2 Everyfsync on every commit.Zero data loss, lowest throughput.
3 Async (default)Background fsync; ~100 ms write-loss window.Balanced — what most workloads should keep.

Set via -wal-sync-mode at startup or in -config. Don't pick 0 for any data you care about — it's a benchmark mode, not a production setting.

Statistics Freshness

The planner uses db.stats() outputs to pick operators. Stale statistics produce stale plans.

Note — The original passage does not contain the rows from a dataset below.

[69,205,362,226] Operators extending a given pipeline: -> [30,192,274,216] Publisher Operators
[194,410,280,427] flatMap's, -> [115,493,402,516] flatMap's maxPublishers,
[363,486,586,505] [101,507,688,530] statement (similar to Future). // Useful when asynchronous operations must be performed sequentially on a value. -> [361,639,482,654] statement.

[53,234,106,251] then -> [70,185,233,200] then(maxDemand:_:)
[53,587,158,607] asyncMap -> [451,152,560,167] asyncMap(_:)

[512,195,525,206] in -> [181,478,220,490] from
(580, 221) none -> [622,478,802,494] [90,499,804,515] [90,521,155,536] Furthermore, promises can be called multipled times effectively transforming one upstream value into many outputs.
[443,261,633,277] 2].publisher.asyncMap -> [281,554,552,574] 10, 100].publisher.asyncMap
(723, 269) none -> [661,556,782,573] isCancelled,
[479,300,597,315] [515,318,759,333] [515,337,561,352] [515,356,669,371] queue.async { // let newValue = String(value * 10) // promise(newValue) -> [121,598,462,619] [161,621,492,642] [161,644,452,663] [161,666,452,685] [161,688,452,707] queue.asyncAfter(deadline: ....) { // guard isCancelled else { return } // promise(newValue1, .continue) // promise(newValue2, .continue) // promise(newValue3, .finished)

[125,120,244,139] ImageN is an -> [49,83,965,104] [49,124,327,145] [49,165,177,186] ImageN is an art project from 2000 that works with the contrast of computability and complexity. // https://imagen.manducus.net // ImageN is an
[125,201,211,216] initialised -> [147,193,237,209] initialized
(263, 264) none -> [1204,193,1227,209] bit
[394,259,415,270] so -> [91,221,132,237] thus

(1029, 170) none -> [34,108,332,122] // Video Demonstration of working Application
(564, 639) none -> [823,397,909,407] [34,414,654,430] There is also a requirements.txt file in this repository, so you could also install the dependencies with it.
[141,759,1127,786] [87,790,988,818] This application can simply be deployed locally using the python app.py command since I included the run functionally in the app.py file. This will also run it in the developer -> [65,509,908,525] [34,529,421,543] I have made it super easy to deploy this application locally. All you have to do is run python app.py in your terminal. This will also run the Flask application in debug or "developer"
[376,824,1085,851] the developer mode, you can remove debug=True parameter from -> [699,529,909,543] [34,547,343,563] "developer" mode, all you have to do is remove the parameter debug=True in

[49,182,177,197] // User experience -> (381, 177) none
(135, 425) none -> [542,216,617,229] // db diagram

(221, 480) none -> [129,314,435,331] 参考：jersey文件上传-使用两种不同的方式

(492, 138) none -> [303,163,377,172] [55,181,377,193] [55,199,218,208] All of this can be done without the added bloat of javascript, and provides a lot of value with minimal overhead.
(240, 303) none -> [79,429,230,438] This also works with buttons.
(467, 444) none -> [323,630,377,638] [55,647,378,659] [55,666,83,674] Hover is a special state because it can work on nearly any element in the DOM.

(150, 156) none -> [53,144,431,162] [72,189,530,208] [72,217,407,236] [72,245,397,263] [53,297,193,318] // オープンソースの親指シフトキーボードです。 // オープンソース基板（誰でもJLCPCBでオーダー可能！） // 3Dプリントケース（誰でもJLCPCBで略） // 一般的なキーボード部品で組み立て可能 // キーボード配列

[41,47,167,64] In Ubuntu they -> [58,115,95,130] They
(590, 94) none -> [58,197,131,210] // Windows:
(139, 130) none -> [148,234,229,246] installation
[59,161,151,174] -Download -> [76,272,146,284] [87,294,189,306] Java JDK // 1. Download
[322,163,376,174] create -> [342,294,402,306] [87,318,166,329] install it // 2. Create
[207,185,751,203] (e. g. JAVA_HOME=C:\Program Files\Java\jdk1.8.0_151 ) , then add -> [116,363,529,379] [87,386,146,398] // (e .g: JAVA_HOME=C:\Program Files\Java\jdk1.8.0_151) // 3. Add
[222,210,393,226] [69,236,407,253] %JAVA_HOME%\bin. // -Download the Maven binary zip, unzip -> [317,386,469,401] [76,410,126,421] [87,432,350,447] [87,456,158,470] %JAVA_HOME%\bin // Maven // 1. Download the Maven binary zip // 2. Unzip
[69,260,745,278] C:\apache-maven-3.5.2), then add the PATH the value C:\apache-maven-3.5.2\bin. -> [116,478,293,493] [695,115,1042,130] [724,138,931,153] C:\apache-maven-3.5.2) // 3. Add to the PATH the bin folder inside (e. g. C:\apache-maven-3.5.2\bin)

LeverWhat it doesReference
db.stats()Inspect current statistics: nodeCount, edgeCount, per-label property frequency.Database Info → Statistics
db.reload_stats()Force a full rebuild from a fresh scan. O(N + E).Database Info → Rebuilding Statistics

Run db.reload_stats() after a bulk import, a restore, or whenever db.stats() reports statsReady = false. Don't run it on a hot path — it's a maintenance operation.

Storage Hardware

Disk-bound workloads benefit more from hardware than from any flag:

  • NVMe SSD ≫ SATA SSD ≫ spinning disk. LSM compaction is read-modify-write heavy; latency-per-IOP wins over raw bandwidth.
  • Local storage > network storage for write-heavy workloads. EBS gp3 / io2 are acceptable for moderate workloads; instance-store NVMe wins for write-heavy.
  • Size = 3× raw graph data. Headroom for LSM compaction working set + WAL + backups. See Database Installation → System Requirements.

HA Read Routing

On HA topologies, v1.0 routes all reads to the leader — no read scale-out. v1.1 introduces opt-in follower reads with a driver-side staleness tolerance: reads can route to a follower if the follower's lag is within the configured window. See Clustering → Routing & Driver Behavior.

For pure read scale today, the path is vertical (bigger leader instance) or app-side caching in front of the database, not horizontal across followers.

Bulk Import

Imports are usually faster as a series of large transactions than as one giant transaction or many tiny ones. The two main paths:

PathBest forReference
LOAD CSVFiles already on disk on the server. Supports dump form and inline import.LOAD CSV
Driver batched INSERTData arriving from the application side. Pack 1k–10k entities per transaction.Ultipa Drivers

Before a bulk import: disable indexes you'll rebuild after, optionally lower -wal-sync-mode to 1 (Batch) for the import window, and run db.reload_stats() once the import completes so the planner sees current data.